NIST data set | BLEU-4 | ||||
Site ID | Language | Overall | Newswire | Newsgroup | Broadcast News |
Arabic | 0.4569 | 0.5060 | 0.3727 | 0.4076 | |
Chinese | 0.3615 | 0.3725 | 0.2926 | 0.3859 |
GALE data set | BLEU-4 | |||||
Site ID | Language | Overall | Newswire | Newsgroup | Broadcast News | Broadcast Conversation |
Arabic | 0.2024 | 0.2820 | 0.1359 | 0.1932 | 0.1925 | |
Chinese | 0.1576 | 0.2086 | 0.1454 | 0.1532 | 0.1300 |
Summary score table from NIST "Unlimited Plus Data" track
I included something about machine translation in the (pre- web log) Fortnightly Mailing Number 54. This June 2005 article by Gregory Lamb in the Christian Science Monitor is jargon-free, and explains the difference between the two main approaches to machine translation: rules-based - as developed by Systrans, and still used by Google; or statistically-based, as being developed by Google. (4/12/2006 - see also Not Lost in Translation, from the MIT Techology Review, by Stephen Ornes.)

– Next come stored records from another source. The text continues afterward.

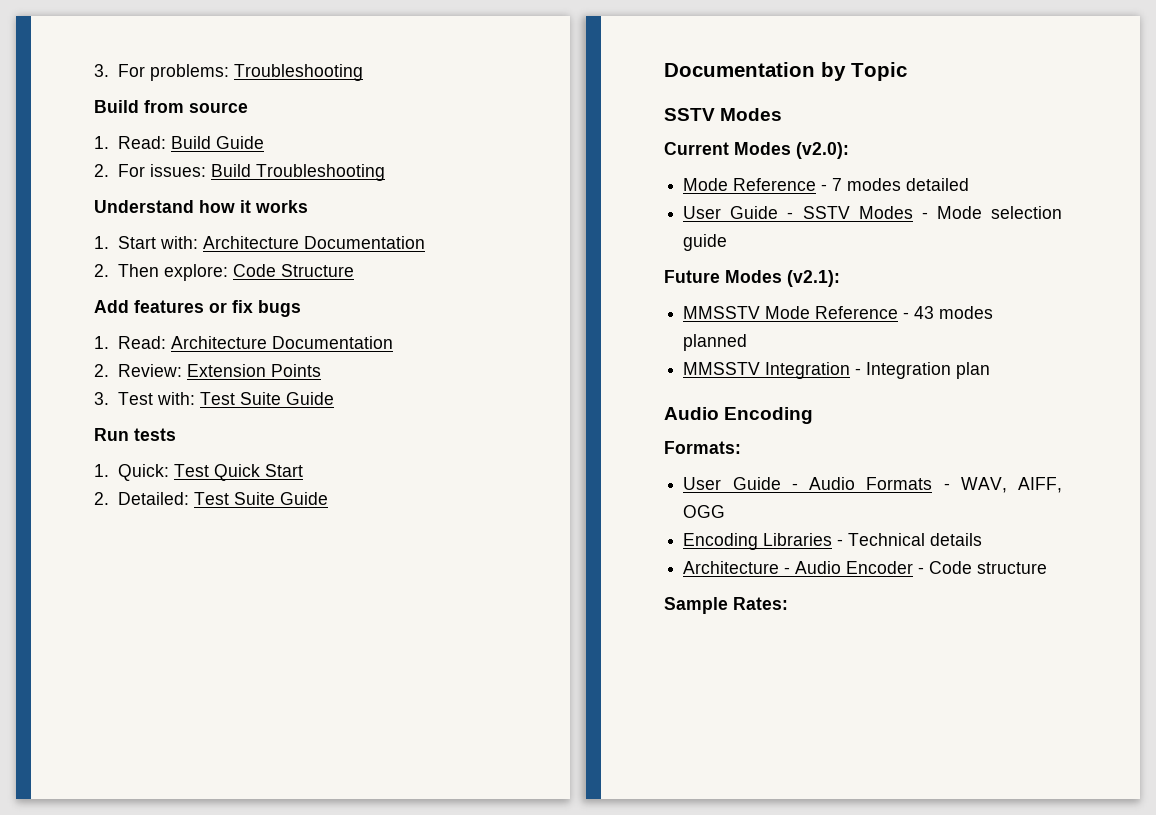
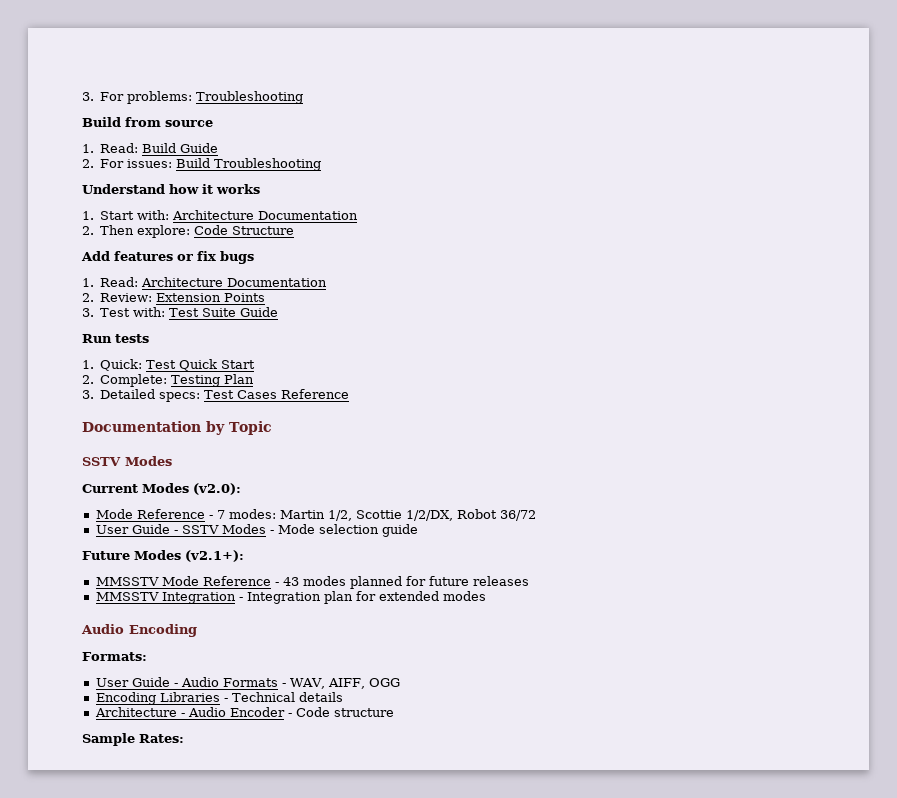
- 2. Detailed: Test Suite Guide
+ 2. Complete: Testing Plan
+ 3. Detailed specs: Test Cases Reference
- Mode Reference - 7 modes detailed
+ Mode Reference - 7 modes: Martin 1/2, Scottie 1/2/DX, Robot 36/72
- Future Modes (v2.1):
+ Future Modes (v2.1+):
- MMSSTV Mode Reference - 43 modes planned
+ MMSSTV Mode Reference - 43 modes planned for future releases
- MMSSTV Integration - Integration plan
+ MMSSTV Integration - Integration plan for extended modes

As to the effectiveness of statistically-based methods, Google's system continues to score considerably better overall than the competition (who may or may not be using statistically-based methods), in both Arabic to English and Chinese to English, with the margin rather bigger for Arabic to English than for Chinese to English, in the US Government's NIST Translation Evaluations of machine translations of different genres of text (Newswire, Newsgroup, Broadcast News, Broadcast Conversation). Bear in mind however that a score of 0.503 out of a maximum of 1 (the best score achieved by Google for the translation from Arabic to English of Newswire genre, with scores for Chinese to English consistently worse) does not mean that the absolute quality of the translation was particularly high.
It is also worth noting, although the test regime was different, so this observation needs taking with a pinch of salt, that Google's results do not seem to have improved much on what was achieved in the equivalent 2005 NIST tests. (Here, for reference are the 2008 NIST results, which I have not had time to analyse.)
Updated 4/12/2006 and 1/1/2009
Systran is not the only company who develops the rules-based machine translation approach, and at present, this method, although not yet providing 100% perfect translation quality, is the most reliable. The most popular translation services, as freetranslation.com, translate.ru, are based on the rules-based approach.
As for statistical-based method, it seems to be universal and applicable to any language pair (whrereas the rules-based approach is stictly language-bound), and it's strange that, using the same software, Google obtained such different results for Arabic and Chinese languages (perhaps it depends on the input and output text bases?).
Posted by: Elena Temnova | 27/11/2006 at 10:09